◆ Entries supplied
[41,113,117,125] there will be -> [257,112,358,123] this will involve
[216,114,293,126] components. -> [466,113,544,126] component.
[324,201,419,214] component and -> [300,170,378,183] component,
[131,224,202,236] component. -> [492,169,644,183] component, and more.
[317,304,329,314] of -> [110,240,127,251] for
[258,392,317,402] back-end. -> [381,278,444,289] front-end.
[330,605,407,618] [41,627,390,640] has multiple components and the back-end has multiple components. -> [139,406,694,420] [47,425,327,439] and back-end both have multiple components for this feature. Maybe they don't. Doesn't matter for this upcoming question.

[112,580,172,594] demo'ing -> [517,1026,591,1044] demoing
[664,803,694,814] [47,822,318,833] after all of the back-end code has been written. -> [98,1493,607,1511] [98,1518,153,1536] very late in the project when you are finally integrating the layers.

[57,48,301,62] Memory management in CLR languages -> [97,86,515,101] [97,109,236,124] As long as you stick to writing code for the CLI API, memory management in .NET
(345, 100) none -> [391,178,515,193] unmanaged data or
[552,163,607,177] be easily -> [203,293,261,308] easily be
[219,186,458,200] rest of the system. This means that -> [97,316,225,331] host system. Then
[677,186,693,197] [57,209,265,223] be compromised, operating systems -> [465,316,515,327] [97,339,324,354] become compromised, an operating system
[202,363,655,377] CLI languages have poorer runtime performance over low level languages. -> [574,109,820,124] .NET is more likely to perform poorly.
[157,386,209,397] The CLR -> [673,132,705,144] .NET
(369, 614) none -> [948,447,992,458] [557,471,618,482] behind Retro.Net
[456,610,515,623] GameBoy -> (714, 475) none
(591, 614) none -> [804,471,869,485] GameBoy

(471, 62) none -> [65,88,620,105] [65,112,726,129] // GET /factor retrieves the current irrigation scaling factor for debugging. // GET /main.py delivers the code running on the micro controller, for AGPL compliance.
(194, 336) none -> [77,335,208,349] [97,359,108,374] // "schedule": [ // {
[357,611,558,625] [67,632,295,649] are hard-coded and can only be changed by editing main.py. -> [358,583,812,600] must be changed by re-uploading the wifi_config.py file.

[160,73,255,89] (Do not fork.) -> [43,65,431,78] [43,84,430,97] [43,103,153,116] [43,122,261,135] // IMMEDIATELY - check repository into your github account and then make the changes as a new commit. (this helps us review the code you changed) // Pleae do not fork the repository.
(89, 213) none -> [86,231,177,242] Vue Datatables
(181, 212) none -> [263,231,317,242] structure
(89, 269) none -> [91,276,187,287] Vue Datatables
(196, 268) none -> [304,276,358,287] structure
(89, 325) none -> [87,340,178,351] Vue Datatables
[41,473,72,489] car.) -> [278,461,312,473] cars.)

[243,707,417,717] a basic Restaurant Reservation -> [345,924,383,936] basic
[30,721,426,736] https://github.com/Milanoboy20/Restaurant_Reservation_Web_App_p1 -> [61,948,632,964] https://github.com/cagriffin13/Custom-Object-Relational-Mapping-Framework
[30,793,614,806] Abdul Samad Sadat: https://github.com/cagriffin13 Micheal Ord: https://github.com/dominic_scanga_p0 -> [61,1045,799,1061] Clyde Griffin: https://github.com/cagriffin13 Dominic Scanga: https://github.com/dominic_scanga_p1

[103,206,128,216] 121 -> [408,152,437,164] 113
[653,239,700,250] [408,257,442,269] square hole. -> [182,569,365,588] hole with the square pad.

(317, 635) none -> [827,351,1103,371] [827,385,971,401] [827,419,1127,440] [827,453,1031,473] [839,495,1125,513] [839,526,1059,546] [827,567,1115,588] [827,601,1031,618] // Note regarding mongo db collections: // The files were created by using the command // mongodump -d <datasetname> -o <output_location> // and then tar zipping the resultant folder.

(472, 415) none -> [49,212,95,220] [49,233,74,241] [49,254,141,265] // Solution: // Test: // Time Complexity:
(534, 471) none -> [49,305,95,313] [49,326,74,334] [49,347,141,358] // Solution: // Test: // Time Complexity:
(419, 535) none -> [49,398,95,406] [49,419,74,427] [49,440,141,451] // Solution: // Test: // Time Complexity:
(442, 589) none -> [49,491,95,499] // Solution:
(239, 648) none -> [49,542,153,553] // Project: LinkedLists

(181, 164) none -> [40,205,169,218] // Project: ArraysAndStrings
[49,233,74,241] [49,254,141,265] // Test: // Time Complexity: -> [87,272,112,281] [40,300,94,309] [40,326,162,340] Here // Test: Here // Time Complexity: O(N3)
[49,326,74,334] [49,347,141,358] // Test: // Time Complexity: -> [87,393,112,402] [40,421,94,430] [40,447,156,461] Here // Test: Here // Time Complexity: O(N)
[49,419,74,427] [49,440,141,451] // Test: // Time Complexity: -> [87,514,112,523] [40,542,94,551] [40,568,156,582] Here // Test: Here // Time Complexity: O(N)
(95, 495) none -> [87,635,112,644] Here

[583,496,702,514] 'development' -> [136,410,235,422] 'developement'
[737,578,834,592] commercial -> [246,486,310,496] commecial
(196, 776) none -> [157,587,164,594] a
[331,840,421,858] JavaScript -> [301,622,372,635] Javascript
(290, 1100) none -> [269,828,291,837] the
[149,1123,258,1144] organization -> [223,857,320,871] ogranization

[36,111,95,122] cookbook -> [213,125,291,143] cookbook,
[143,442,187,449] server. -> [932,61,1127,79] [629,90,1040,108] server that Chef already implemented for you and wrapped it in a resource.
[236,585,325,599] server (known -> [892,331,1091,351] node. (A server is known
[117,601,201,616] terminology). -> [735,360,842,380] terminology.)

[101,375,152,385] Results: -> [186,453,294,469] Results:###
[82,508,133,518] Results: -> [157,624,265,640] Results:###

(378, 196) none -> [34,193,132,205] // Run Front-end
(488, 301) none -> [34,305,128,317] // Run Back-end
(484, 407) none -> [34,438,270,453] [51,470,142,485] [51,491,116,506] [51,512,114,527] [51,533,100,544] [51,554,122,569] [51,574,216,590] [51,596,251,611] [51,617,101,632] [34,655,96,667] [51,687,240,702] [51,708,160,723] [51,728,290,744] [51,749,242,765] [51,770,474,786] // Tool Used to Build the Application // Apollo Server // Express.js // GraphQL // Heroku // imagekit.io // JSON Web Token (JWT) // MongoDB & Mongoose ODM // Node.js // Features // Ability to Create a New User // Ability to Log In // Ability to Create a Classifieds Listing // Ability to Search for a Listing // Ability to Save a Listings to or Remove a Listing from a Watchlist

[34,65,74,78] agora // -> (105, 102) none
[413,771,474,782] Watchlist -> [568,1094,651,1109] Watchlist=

◆ Your task
Your output is to be the lines of the listing, exact and complete, starting at the first and ending with the line that contains "[258,392,317,402] back-end. ->".

◆ Your solution
[41,113,117,125] there will be -> [257,112,358,123] this will involve
[216,114,293,126] components. -> [466,113,544,126] component.
[324,201,419,214] component and -> [300,170,378,183] component,
[131,224,202,236] component. -> [492,169,644,183] component, and more.
[317,304,329,314] of -> [110,240,127,251] for
[258,392,317,402] back-end. -> [381,278,444,289] front-end.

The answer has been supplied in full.